Task
What is needed is a copy of each line in the listing that contains "orow".

Extracted information

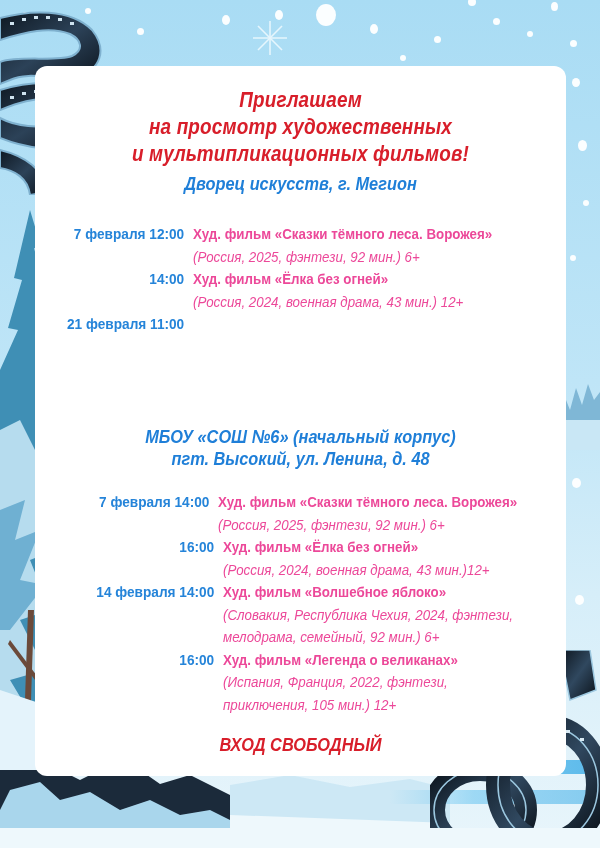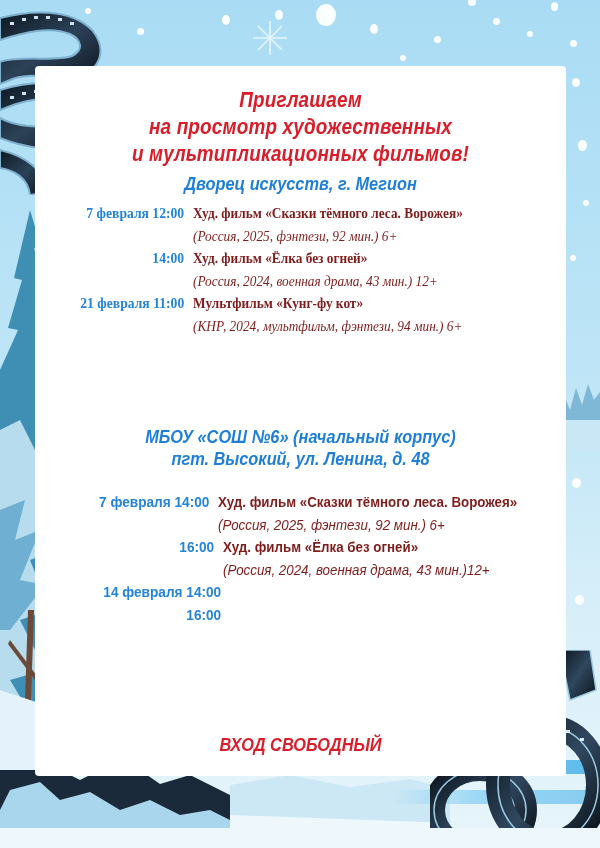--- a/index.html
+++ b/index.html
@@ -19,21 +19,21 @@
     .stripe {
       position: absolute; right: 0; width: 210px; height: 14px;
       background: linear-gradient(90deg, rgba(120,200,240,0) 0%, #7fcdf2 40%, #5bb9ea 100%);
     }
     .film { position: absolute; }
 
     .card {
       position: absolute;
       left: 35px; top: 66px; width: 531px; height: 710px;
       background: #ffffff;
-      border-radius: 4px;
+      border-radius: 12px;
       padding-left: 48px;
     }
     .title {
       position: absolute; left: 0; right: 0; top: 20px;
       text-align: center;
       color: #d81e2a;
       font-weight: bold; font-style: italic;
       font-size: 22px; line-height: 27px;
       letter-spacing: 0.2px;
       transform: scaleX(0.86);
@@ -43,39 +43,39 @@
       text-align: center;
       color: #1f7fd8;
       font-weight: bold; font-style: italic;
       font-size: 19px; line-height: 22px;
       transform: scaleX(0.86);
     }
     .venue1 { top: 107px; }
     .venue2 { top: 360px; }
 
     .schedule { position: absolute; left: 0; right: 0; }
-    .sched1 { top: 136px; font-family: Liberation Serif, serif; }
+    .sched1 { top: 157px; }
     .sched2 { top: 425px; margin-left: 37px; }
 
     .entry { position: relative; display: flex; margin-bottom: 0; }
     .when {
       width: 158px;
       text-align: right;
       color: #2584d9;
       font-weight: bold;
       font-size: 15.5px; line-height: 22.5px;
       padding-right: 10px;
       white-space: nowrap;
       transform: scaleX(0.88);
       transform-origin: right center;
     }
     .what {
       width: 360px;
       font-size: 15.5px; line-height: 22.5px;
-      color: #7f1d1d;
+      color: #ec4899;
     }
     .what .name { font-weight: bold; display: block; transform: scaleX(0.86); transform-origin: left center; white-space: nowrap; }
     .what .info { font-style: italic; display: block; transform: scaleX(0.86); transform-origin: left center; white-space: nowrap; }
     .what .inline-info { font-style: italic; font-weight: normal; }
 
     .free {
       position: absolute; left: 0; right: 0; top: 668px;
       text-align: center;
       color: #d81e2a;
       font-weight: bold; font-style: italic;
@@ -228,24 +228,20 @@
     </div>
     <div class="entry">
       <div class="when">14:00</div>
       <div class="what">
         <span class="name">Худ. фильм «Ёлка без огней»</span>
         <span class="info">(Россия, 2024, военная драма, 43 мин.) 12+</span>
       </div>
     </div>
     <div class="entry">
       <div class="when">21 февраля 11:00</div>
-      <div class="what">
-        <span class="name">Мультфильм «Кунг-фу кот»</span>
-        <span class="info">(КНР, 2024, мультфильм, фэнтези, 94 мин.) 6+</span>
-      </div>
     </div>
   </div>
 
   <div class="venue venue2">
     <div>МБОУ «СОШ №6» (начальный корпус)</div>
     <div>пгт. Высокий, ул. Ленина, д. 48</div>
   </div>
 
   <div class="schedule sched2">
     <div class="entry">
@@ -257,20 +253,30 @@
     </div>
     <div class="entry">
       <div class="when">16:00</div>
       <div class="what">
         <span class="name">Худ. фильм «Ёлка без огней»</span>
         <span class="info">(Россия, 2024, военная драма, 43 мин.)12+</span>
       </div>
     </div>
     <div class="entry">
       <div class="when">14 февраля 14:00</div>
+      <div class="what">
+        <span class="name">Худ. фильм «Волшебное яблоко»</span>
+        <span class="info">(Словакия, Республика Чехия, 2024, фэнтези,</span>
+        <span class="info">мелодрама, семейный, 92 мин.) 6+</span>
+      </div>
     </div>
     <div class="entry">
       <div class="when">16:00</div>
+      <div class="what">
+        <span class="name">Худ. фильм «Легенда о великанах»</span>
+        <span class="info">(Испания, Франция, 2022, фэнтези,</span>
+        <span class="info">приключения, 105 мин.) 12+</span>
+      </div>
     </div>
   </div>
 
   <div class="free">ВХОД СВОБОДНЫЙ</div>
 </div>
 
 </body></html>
--
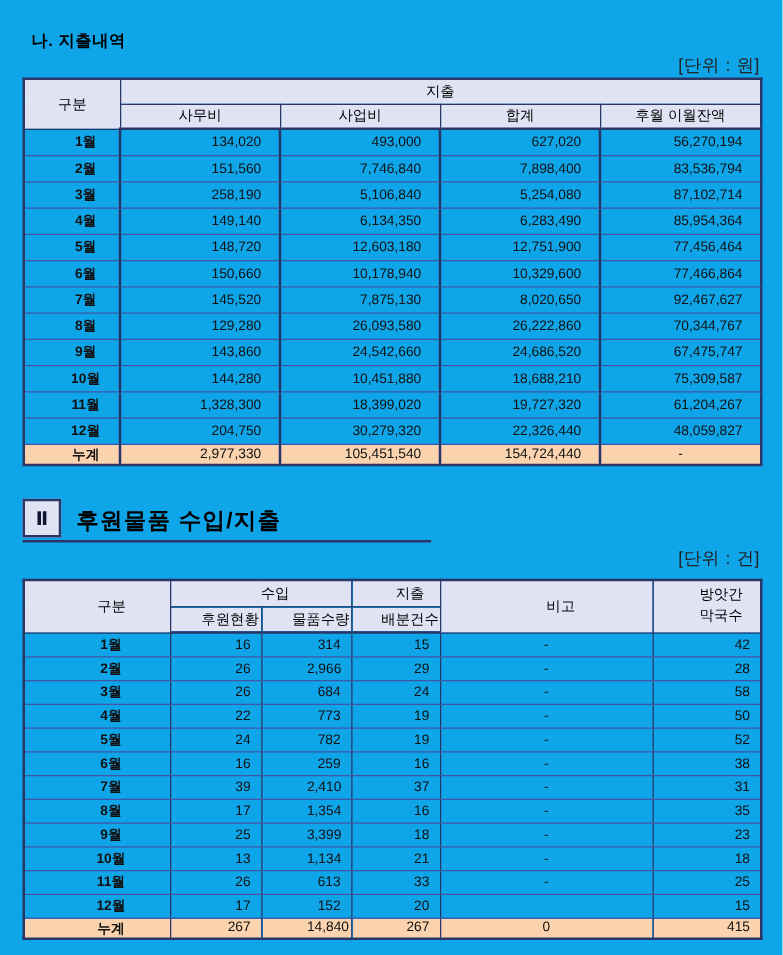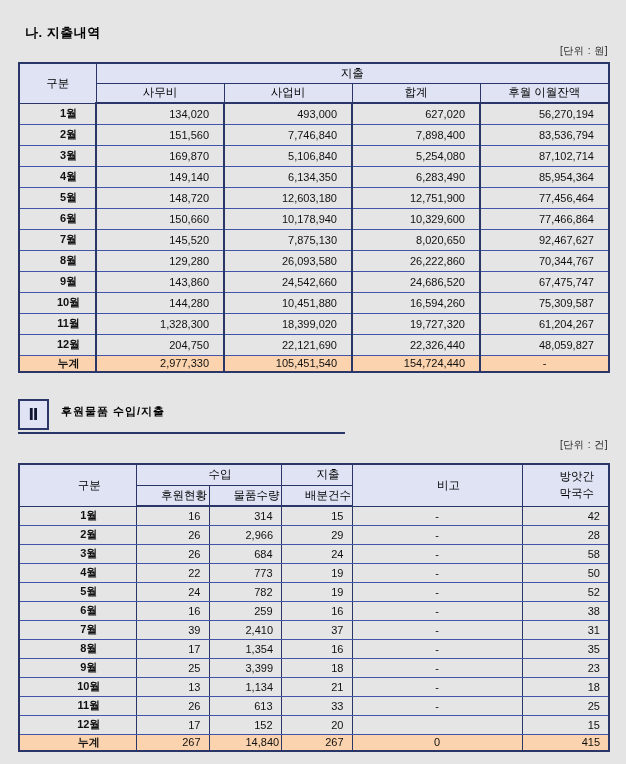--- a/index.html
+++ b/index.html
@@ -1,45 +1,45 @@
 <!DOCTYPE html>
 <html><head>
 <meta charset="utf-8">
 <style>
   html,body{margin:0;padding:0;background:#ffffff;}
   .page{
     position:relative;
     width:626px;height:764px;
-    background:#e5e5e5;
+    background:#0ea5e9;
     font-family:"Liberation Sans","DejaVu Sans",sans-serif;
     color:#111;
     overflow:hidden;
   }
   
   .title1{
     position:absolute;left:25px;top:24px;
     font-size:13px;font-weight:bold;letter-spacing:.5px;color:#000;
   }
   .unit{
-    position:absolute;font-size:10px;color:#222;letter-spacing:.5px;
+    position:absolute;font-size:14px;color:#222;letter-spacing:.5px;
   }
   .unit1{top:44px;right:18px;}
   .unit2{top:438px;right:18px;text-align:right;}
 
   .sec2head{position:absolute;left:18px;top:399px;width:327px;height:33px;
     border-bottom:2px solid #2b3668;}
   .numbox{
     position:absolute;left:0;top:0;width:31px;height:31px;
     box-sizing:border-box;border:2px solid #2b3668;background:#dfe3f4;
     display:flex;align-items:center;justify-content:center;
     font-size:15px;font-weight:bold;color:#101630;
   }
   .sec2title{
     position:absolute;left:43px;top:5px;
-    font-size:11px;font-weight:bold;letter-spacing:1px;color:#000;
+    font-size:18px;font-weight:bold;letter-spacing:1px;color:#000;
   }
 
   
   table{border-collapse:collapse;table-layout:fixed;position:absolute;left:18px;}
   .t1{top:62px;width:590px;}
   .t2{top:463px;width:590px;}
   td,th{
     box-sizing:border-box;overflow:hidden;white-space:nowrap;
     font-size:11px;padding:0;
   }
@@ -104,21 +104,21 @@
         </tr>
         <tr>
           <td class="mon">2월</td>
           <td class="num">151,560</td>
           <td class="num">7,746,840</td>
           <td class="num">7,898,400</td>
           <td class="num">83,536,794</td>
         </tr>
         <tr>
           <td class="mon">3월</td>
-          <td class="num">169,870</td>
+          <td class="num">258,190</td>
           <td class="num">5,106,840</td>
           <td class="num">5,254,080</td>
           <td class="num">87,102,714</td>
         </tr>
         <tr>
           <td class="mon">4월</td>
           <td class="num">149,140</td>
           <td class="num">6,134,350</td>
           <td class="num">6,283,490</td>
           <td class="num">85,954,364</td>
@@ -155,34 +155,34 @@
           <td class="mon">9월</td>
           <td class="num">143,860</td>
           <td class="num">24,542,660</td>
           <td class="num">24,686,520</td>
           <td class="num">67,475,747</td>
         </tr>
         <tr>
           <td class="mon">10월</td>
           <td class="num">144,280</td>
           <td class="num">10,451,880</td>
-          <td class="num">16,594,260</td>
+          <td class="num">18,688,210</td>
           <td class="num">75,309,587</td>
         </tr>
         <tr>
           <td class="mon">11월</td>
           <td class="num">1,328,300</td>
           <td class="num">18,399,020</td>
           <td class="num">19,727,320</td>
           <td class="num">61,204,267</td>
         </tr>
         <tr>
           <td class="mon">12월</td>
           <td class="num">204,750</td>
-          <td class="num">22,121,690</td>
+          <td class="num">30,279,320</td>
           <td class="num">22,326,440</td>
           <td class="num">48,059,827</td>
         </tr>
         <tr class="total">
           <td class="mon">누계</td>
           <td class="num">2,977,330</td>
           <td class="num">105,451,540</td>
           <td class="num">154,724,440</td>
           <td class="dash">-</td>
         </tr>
...
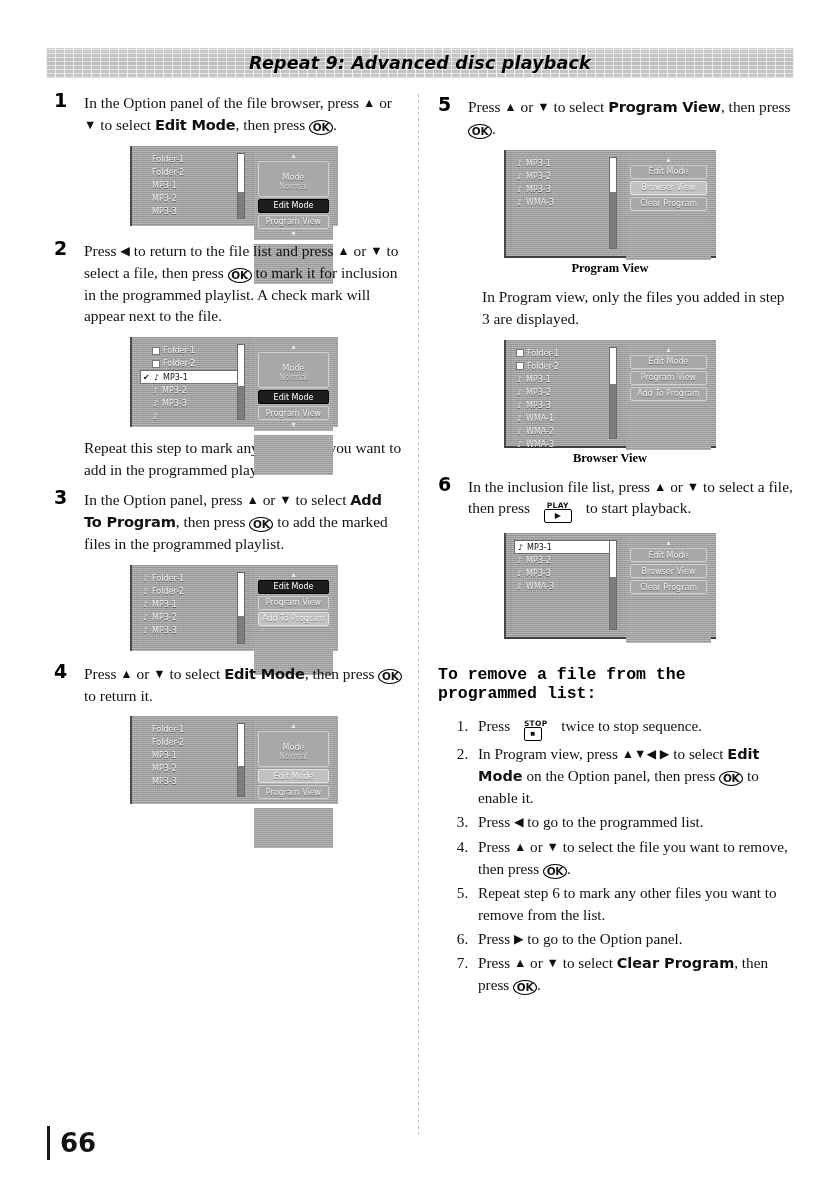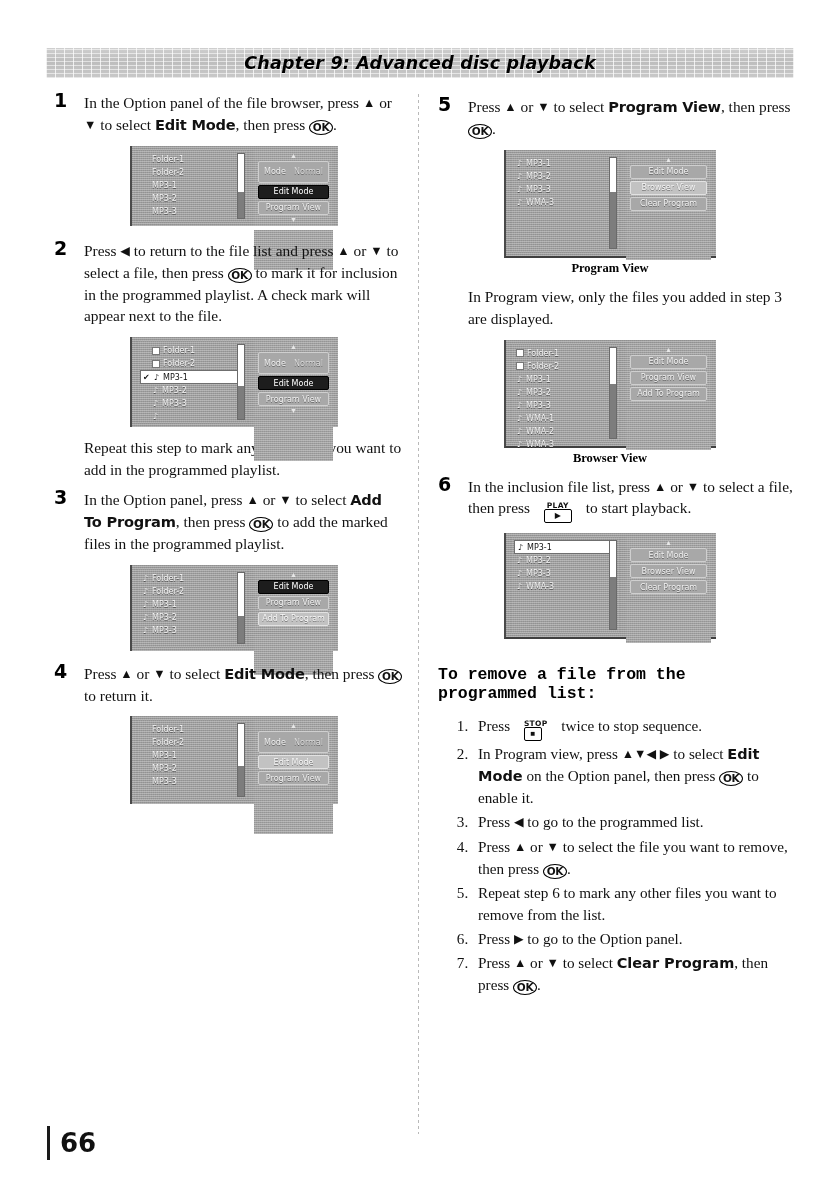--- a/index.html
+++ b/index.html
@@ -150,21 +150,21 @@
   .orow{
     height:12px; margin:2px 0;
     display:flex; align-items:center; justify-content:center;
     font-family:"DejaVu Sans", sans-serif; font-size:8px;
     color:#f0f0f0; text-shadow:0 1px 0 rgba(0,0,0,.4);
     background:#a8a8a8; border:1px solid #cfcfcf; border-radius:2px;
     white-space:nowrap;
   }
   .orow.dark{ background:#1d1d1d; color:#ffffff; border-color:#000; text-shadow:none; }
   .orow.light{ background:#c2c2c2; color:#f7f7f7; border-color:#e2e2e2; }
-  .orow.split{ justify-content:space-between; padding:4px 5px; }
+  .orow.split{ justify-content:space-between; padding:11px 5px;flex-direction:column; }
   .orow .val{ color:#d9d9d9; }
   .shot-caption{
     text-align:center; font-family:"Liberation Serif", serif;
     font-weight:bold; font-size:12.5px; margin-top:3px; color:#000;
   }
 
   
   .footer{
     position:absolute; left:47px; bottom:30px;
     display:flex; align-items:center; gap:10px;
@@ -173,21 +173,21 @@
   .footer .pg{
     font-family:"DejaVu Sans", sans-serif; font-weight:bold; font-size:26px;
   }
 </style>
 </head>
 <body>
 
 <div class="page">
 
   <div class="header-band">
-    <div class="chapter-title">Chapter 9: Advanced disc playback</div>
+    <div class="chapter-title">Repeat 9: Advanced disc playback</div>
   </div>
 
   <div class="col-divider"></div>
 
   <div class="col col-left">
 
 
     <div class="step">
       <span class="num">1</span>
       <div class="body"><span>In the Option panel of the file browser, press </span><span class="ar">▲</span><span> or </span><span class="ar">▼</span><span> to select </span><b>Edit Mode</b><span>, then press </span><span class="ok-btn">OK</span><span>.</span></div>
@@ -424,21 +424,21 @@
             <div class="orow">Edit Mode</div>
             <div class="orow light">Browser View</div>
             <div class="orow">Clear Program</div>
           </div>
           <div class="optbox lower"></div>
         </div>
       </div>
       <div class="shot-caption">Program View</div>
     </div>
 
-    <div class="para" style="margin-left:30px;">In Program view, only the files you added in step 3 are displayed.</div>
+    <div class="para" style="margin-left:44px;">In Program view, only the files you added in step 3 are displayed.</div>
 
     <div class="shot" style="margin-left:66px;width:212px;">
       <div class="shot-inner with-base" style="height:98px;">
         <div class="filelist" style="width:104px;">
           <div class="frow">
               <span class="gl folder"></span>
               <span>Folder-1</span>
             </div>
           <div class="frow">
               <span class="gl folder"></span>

Solution to this task
   .orow{
   .orow.dark{ background:#1d1d1d; color:#ffffff; border-color:#000; text-shadow:none; }
   .orow.light{ background:#c2c2c2; color:#f7f7f7; border-color:#e2e2e2; }
-  .orow.split{ justify-content:space-between; padding:4px 5px; }
+  .orow.split{ justify-content:space-between; padding:11px 5px;flex-direction:column; }
   .orow .val{ color:#d9d9d9; }
             <div class="orow">Edit Mode</div>
             <div class="orow light">Browser View</div>
             <div class="orow">Clear Program</div>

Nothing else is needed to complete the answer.